Reputation: 153
Assume that a component (say CompA) exposes a public C# .NET class (say Base) in an SDK:
namespace CompA { public abstract class Base {} }
A different component (say ExtB) extends CompA by deriving from this base class:
namespace ExtB { class Derived : CompA.Base {} }
What is your opinion, what is the best approach to not to allow declaring class ExtB.Derived as public, please? CompA.Base is meant for extending CompA, but not for exposing new public API with it.
namespace ExtB { public class Derived : CompA.Base {} } // DISALLOW
What I can think for is to expect assemblies exposing public API to be marked with a .NET custom attribute and mark the base class with another .NET custom attribute. The product that loads these assemblies would then not allow such assembly to load that exposes/publishes such types that derive from types marked with the custom attribute.
AssemblyInfo.cs of CompA:
[assembly:SdkApiAssemblyAttribute()]
AssemblyInfo.cs of ExtB:
[assembly:SdkApiAssemblyAttribute()]
Base.cs:
namespace CompA
{
[Publishable(false)]
public abstract class Base {}
}
Thanks!
Upvotes: 0
Views: 181
Reputation: 153
@SriramSakthivel, you are correct: I did something wrong! :)
Although not intentionally I did not say that CompA.Base was actually not a class, but an interface!
public interface Base
{
string ShouldNotBePublic();
}
The base class should expose the method with protected access modifier:
public abstract class Base
{
protected string ShouldNotBePublic();
}
This way the derived class will not acidentally expose the protected information. The component CompA is then able to access this method by implementing the template method patter:
namespace CompA
{
public abstract class Base : IBaseInternal
{
protected string ShouldNotBePublic();
string IBaseInternal.ShouldNotBePublic()
{
return ShouldNotBePublic();
}
}
internal interface IBaseInternal
{
string ShouldNotBePublic();
}
}
Sorry for the confusion.
Upvotes: 0
Reputation: 73482
At first it sound you're doing something wrong. After confirming that your intention is just to prevent exposing the type accidentally, It sounds reasonable.
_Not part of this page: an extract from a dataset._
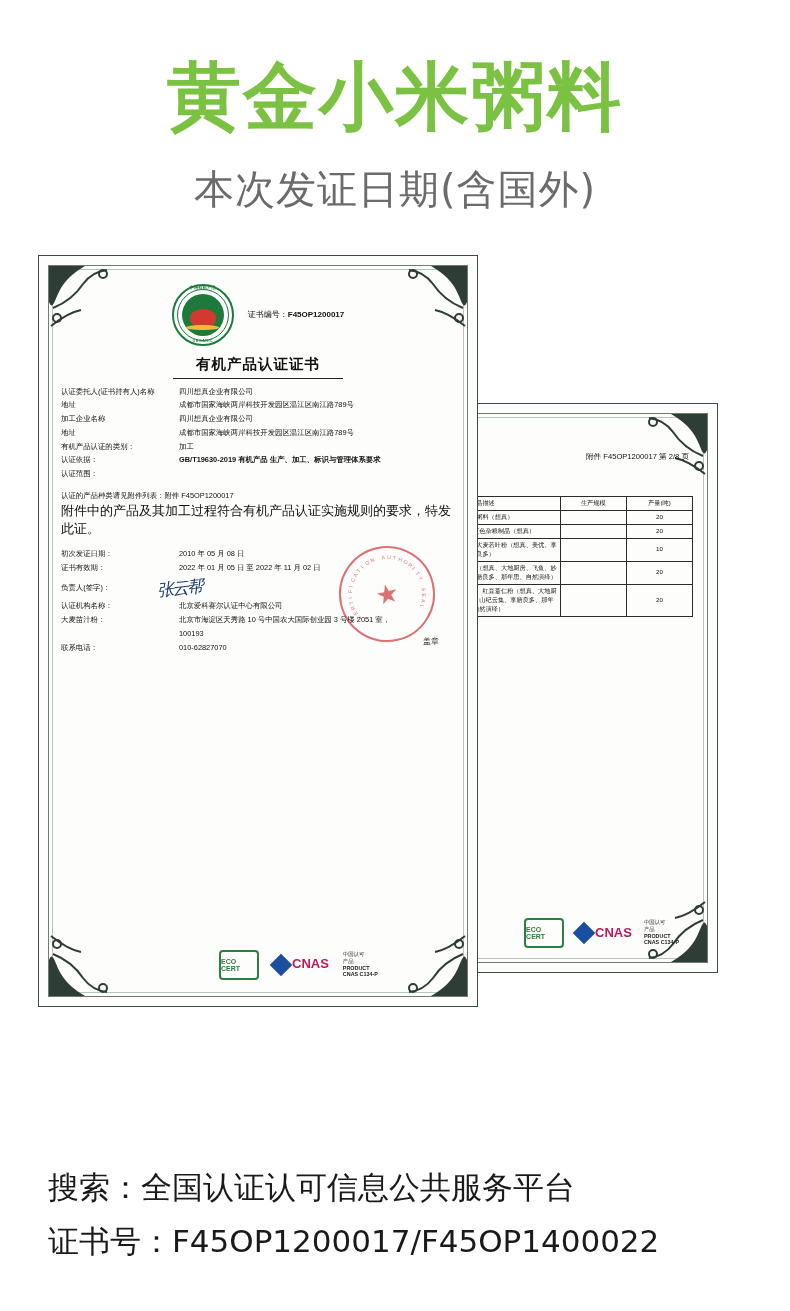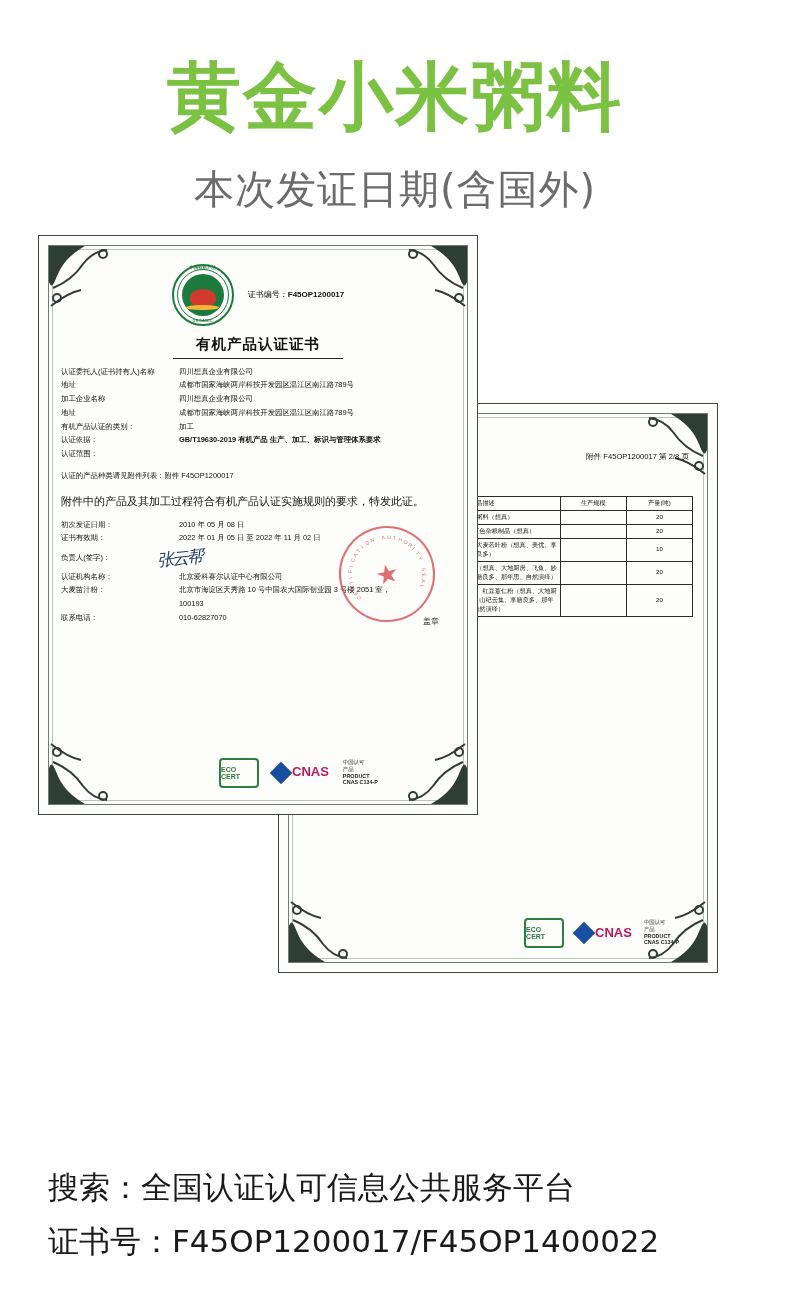"证书编号：F45OP1200017" #cert-main { height: 580px -> 752px; top: 0 -> 20px }
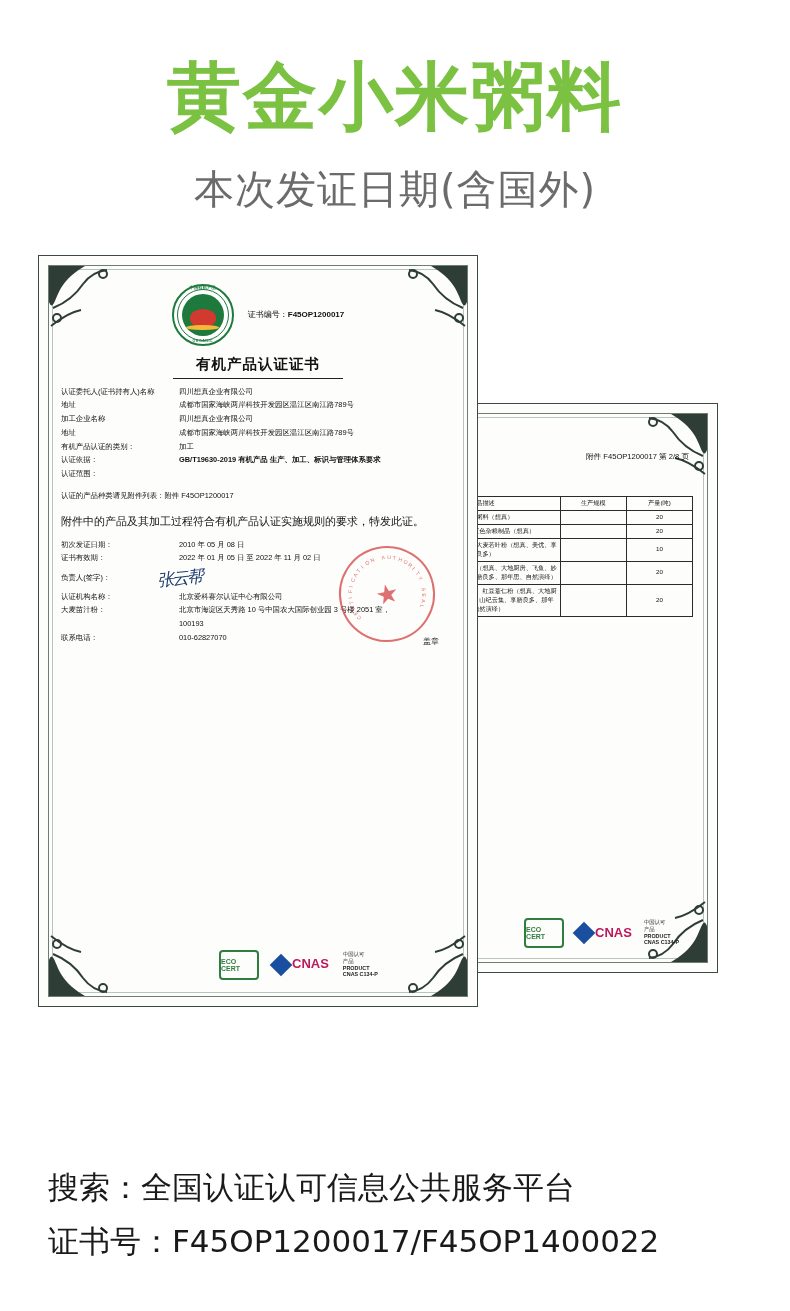"附件中的产品及其加工过程符合有机产品认证实施规则的要求，特发此证。" .para { font-size: 11px -> 13px; margin-top: 12px -> none }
It might be simple to write a unit test, but if Derived classes are not part of your code base you can do the following.
There is no compile time way to prevent this(AFAIK). Just check the type in Base class constructor and throw exception.
public abstract class Base
{
protected Base()
{
if (this.GetType().IsPublic)
throw new InvalidOperationException("Type is not meant to be exposed public");
}
}
public class Der : Base
{
public Der()
{
}
}
This will prevent the client from creating new instance of Der
if it is declared as public
.
Note: There are some scenarios that constructor will not run, You're out of luck then. Fortunately they are corner cases, not to be worried about much. For Example: FormatterServices.GetUninitializedObject won't run the constructor.